---------- Supplied entries

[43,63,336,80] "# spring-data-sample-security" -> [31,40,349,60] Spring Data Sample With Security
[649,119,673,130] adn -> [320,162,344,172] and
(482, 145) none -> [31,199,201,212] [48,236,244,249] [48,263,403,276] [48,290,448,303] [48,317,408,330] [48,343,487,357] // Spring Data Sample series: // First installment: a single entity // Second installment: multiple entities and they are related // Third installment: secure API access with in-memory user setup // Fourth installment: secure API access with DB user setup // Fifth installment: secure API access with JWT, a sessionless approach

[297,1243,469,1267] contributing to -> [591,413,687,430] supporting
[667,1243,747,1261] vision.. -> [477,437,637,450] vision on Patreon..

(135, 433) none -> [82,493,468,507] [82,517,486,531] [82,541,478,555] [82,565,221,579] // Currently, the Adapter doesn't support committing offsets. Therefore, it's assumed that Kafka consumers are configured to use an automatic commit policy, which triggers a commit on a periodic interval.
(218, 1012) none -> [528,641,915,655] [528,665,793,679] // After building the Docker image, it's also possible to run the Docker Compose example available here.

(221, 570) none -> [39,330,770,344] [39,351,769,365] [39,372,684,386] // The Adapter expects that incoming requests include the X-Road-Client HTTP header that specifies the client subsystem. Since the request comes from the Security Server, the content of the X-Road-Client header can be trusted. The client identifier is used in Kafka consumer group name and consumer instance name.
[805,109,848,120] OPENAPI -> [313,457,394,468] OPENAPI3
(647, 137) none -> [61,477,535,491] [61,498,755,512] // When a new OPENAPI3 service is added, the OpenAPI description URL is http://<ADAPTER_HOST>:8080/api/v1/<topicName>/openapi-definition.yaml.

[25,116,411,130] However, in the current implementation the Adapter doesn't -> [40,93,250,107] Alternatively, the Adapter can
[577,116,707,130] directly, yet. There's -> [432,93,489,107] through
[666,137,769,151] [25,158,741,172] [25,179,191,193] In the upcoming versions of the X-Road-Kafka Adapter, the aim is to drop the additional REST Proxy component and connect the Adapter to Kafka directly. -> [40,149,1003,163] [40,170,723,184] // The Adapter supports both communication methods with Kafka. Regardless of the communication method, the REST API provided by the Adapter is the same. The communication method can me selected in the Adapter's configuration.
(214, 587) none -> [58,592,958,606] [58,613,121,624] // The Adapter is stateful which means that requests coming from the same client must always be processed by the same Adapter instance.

--------------------

Activity: Filter the entries above and return only the lines holding "doesn".

Solution below:
(135, 433) none -> [82,493,468,507] [82,517,486,531] [82,541,478,555] [82,565,221,579] // Currently, the Adapter doesn't support committing offsets. Therefore, it's assumed that Kafka consumers are configured to use an automatic commit policy, which triggers a commit on a periodic interval.
[25,116,411,130] However, in the current implementation the Adapter doesn't -> [40,93,250,107] Alternatively, the Adapter can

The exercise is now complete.